◆ **Excerpted records**
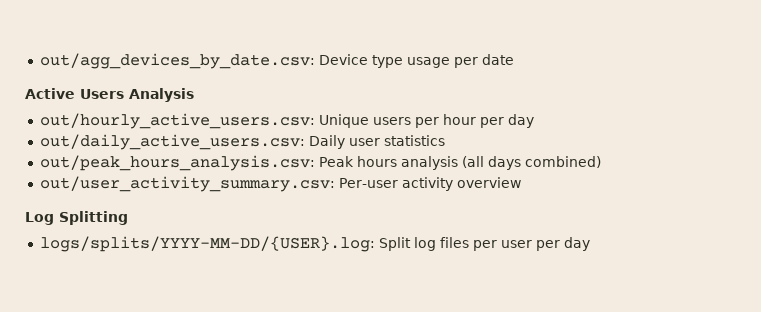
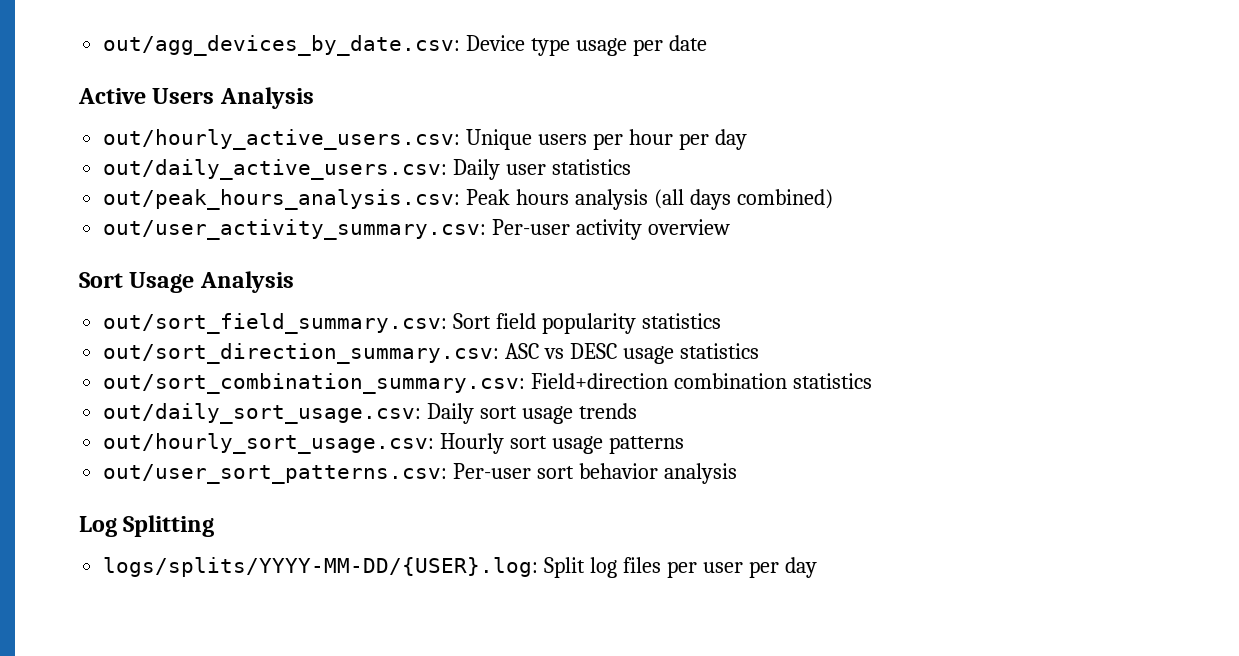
+ Sort Usage Analysis
+ out/sort_field_summary.csv: Sort field popularity statistics
+ out/sort_direction_summary.csv: ASC vs DESC usage statistics
+ out/sort_combination_summary.csv: Field+direction combination statistics
+ out/daily_sort_usage.csv: Daily sort usage trends
+ out/hourly_sort_usage.csv: Hourly sort usage patterns
+ out/user_sort_patterns.csv: Per-user sort behavior analysis

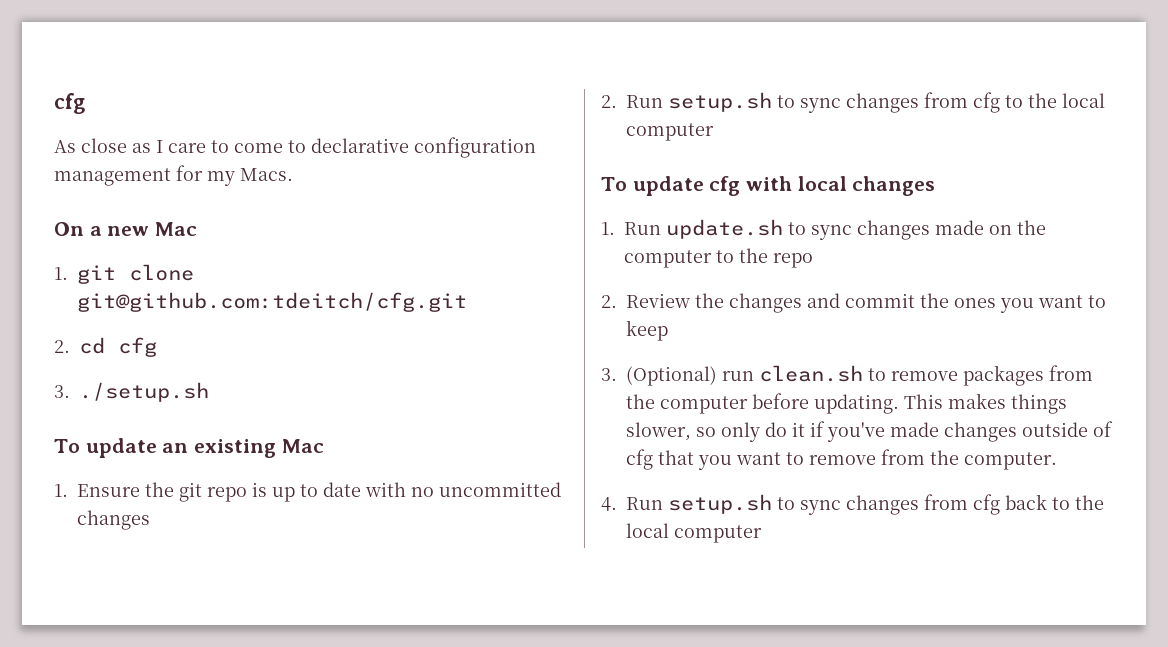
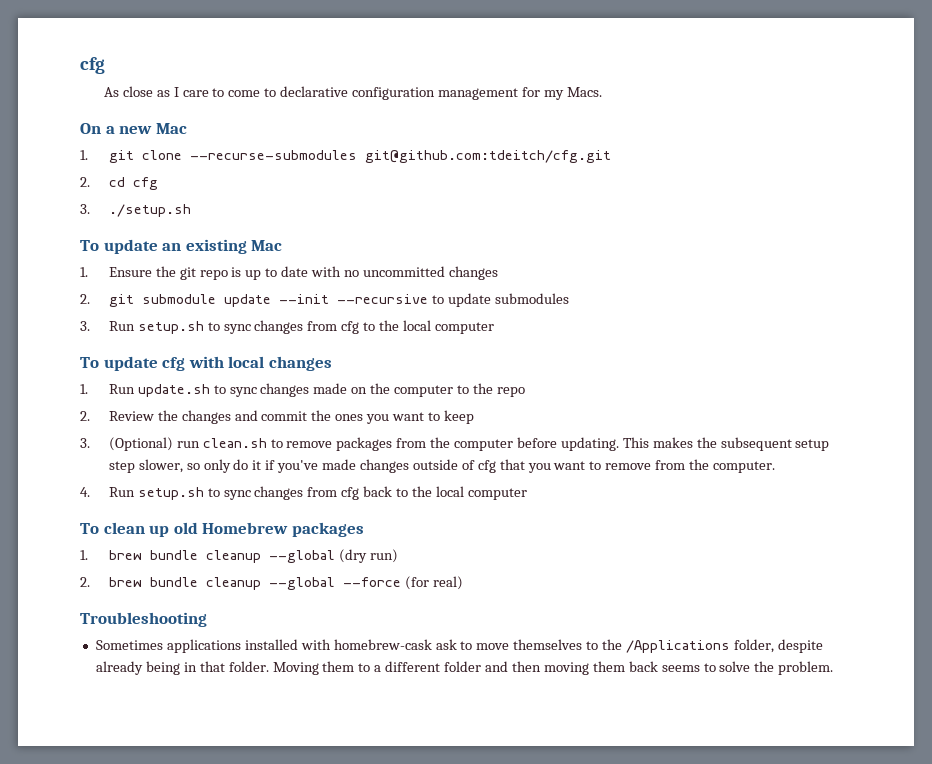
- 1. git clone git@github.com:tdeitch/cfg.git
+ 1. git clone --recurse-submodules git@github.com:tdeitch/cfg.git
- 2. Run setup.sh to sync changes from cfg to the local computer
+ 2. git submodule update --init --recursive to update submodules
+ 3. Run setup.sh to sync changes from cfg to the local computer
- This makes things slower, so only do it if you've made changes outside of cfg that you want to remove from the computer.
+ This makes the subsequent setup step slower, so only do it if you've made changes outside of cfg that you want to remove from the computer.
+ To clean up old Homebrew packages
+ 1. brew bundle cleanup --global (dry run)
+ 2. brew bundle cleanup --global --force (for real)
+ Troubleshooting
+ Sometimes applications installed with homebrew-cask ask to move themselves to the /Applications folder, despite already being in that folder. Moving them to a different folder and then moving them back seems to solve the problem.

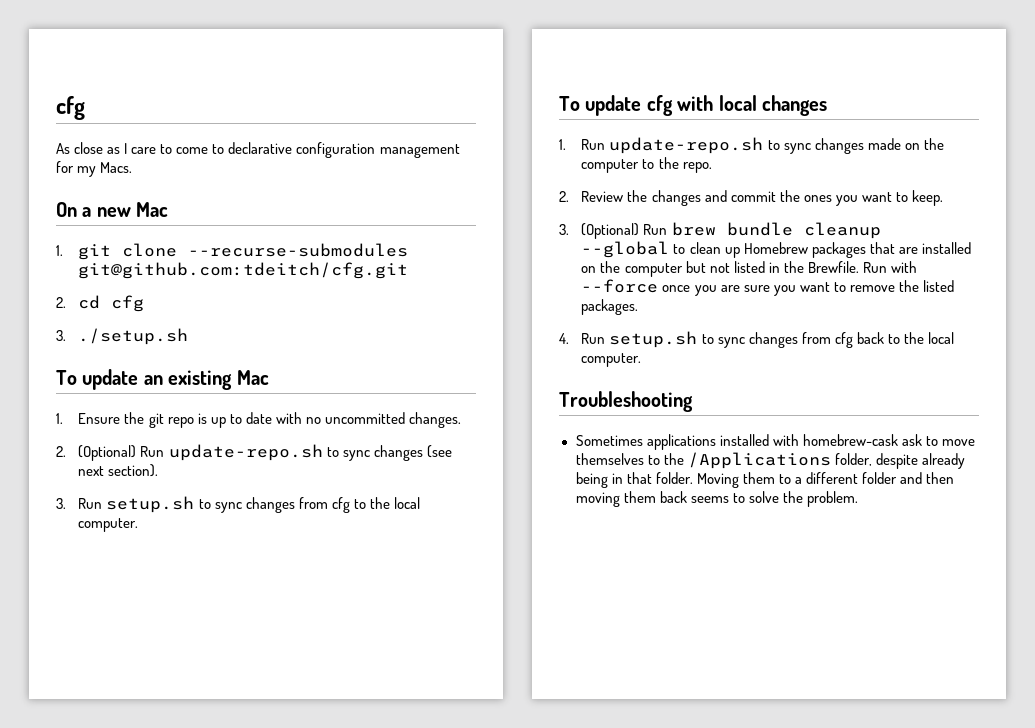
- 1. Ensure the git repo is up to date with no uncommitted changes
- 2. git submodule update --init --recursive to update submodules
+ 1. Ensure the git repo is up to date with no uncommitted changes.
+ 2. (Optional) Run update-repo.sh to sync changes (see next section).
- 3. Run setup.sh to sync changes from cfg to the local computer
+ 3. Run setup.sh to sync changes from cfg to the local computer.
- 1. Run update.sh to sync changes made on the computer to the repo
+ 1. Run update-repo.sh to sync changes made on the computer to the repo.
- 2. Review the changes and commit the ones you want to keep
+ 2. Review the changes and commit the ones you want to keep.
- 3. (Optional) run clean.sh to remove packages from the computer before updating. This makes the subsequent setup step slower, so only do it if you've made changes outside of cfg that you want to remove from the computer.
+ 3. (Optional) Run brew bundle cleanup --global to clean up Homebrew packages that are installed on the computer but not listed in the Brewfile. Run with --force once you are sure you want to remove the listed packages.
- 4. Run setup.sh to sync changes from cfg back to the local computer
- To clean up old Homebrew packages
- 1. brew bundle cleanup --global (dry run)
- 2. brew bundle cleanup --global --force (for real)
+ 4. Run setup.sh to sync changes from cfg back to the local computer.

◆ **How to complete this task**
Only a number is expected: the count of lines in the data that contain the word "recursive".

◆ **Solution to this task**
2